Heterozygous familial hypercholesterolemia (Metabolic Disorders) pipeline guide helps in identifying and tracking emerging players in the market and their portfolios, enhances decision making capabilities and helps to create effective counter strategies to gain competitive advantage. The guide is built using data and information sourced from Global Markets Directs proprietary databases, company/university websites, clinical trial registries, conferences, SEC filings, investor presentations and featured press releases from company/university sites and industry-specific third party sources. Additionally, various dynamic tracking processes ensure that the most recent developments are captured on a real time basis.
Note: Certain content / sections in the pipeline guide may be removed or altered based on the availability and relevance of data.
Scope
- The pipeline guide provides a snapshot of the global therapeutic landscape of Heterozygous familial hypercholesterolemia (Metabolic Disorders).
- The pipeline guide reviews pipeline therapeutics for Heterozygous familial hypercholesterolemia (Metabolic Disorders) by companies and universities/research institutes based on information derived from company and industry-specific sources.
- The pipeline guide covers pipeline products based on several stages of development ranging from pre-registration till discovery and undisclosed stages.
- The pipeline guide features descriptive drug profiles for the pipeline products which comprise, product description, descriptive licensing and collaboration details, R&D brief, MoA & other developmental activities.
- The pipeline guide reviews key companies involved in Heterozygous familial hypercholesterolemia (Metabolic Disorders) therapeutics and enlists all their major and minor projects.
- The pipeline guide evaluates Heterozygous familial hypercholesterolemia (Metabolic Disorders) therapeutics based on mechanism of action (MoA), drug target, route of administration (RoA) and molecule type.
- The pipeline guide encapsulates all the dormant and discontinued pipeline projects.
- The pipeline guide reviews latest news related to pipeline therapeutics for Heterozygous familial hypercholesterolemia (Metabolic Disorders)
Reasons to Buy
- Procure strategically important competitor information, analysis, and insights to formulate effective R&D strategies.
- Recognize emerging players with potentially strong product portfolio and create effective counter-strategies to gain competitive advantage.
- Find and recognize significant and varied types of therapeutics under development for Heterozygous familial hypercholesterolemia (Metabolic Disorders).

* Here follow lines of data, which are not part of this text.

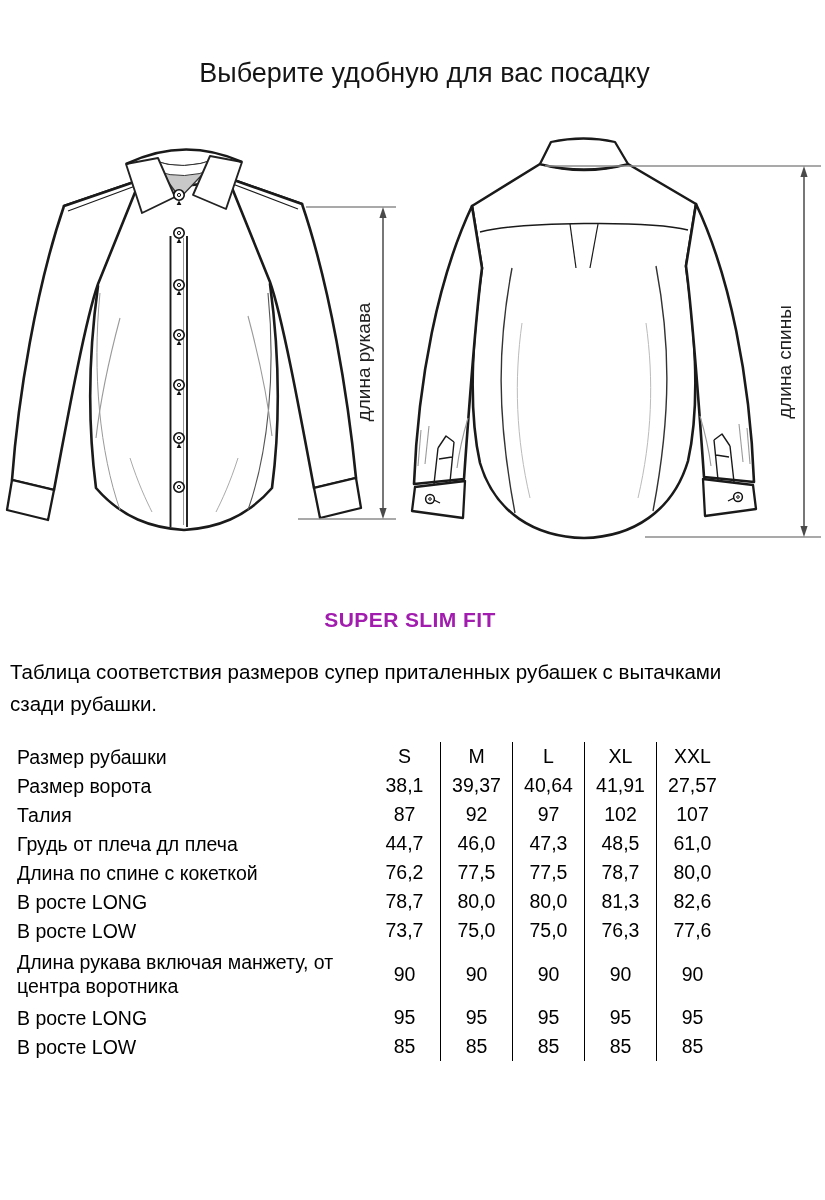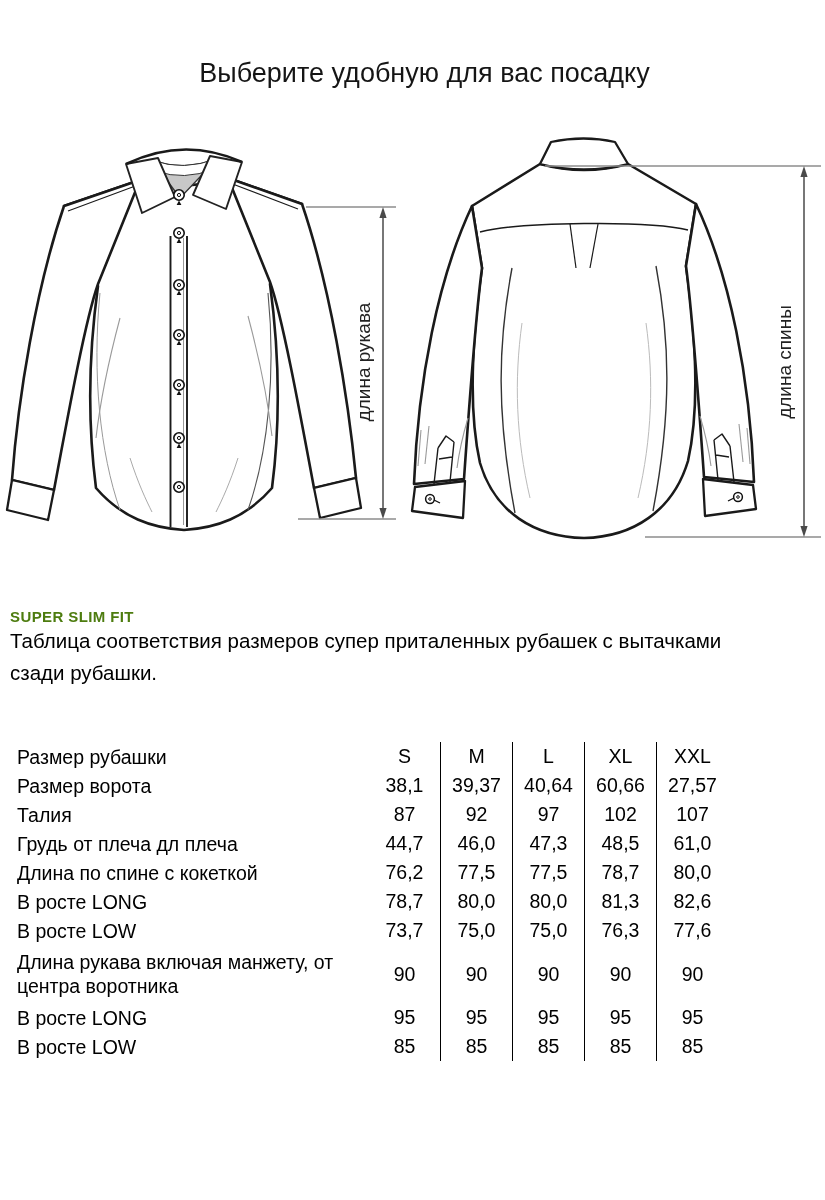"SUPER SLIM FIT" .fit h2 { color: #4d7c0f -> #a21caf; font-size: 15px -> 21px; text-align: none -> center }
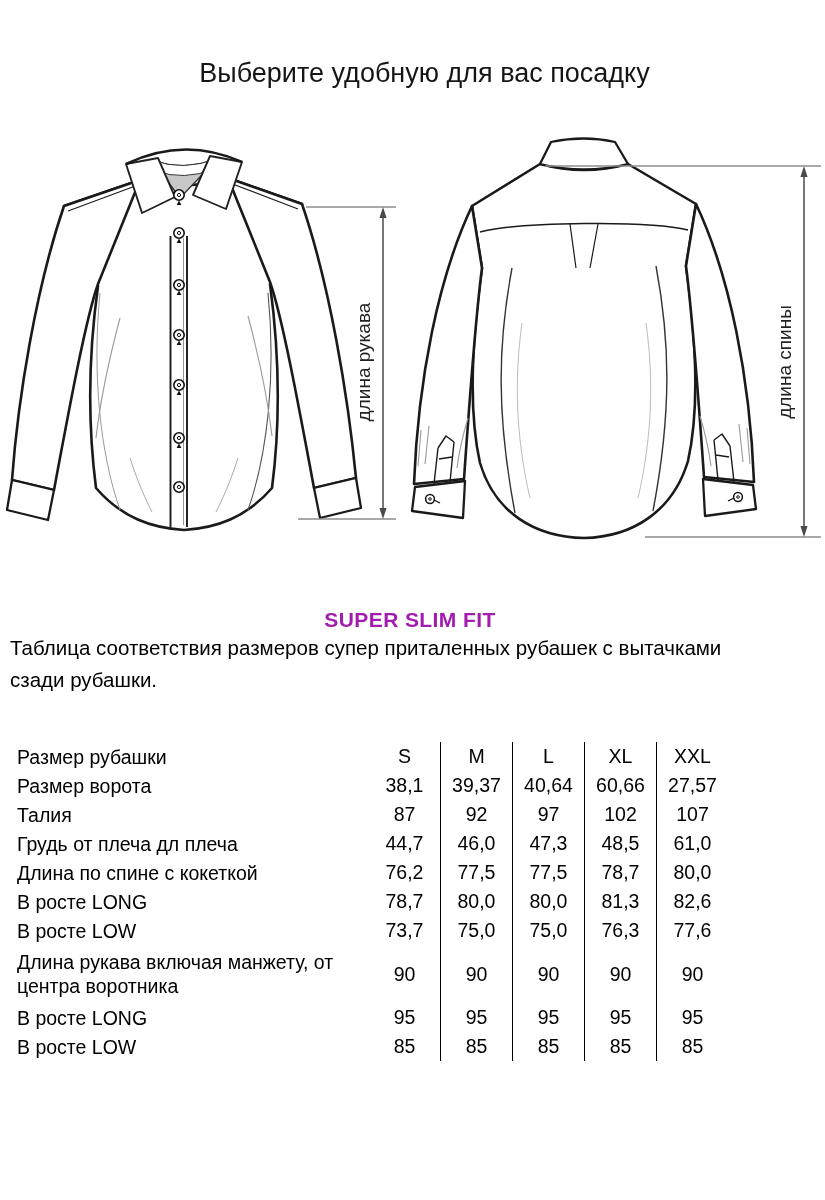"Таблица соответствия размеров супер" .fit p { margin: 0 0 0 0 -> 24px 0 0 0 }
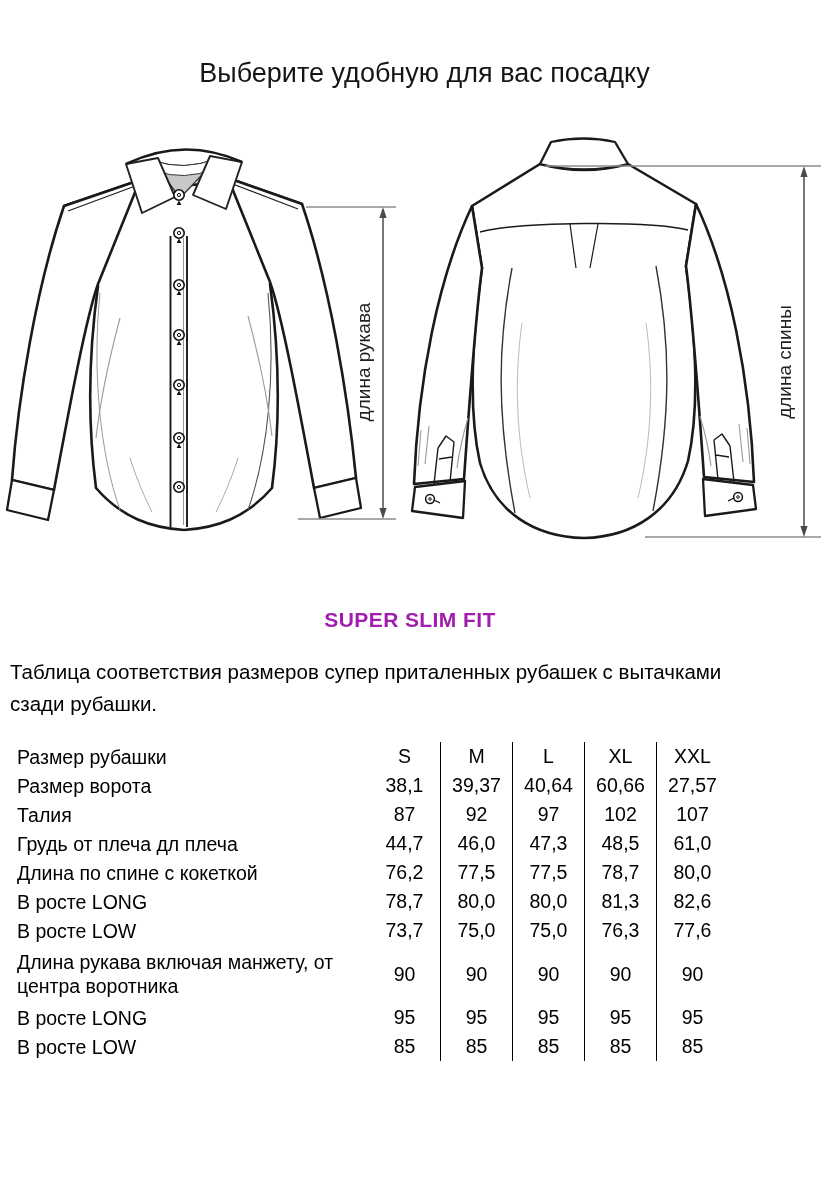"60,66" td.v { text: 60,66 -> 41,91 }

- Classify potential new clients or partners in the target demographic.
- Develop tactical initiatives by understanding the focus areas of leading companies.
- Plan mergers and acquisitions meritoriously by identifying key players and its most promising pipeline therapeutics.
- Formulate corrective measures for pipeline projects by understanding Heterozygous familial hypercholesterolemia (Metabolic Disorders) pipeline depth and focus of Indication therapeutics.
- Develop and design in-licensing and out-licensing strategies by identifying prospective partners with the most attractive projects to enhance and expand business potential and Scope.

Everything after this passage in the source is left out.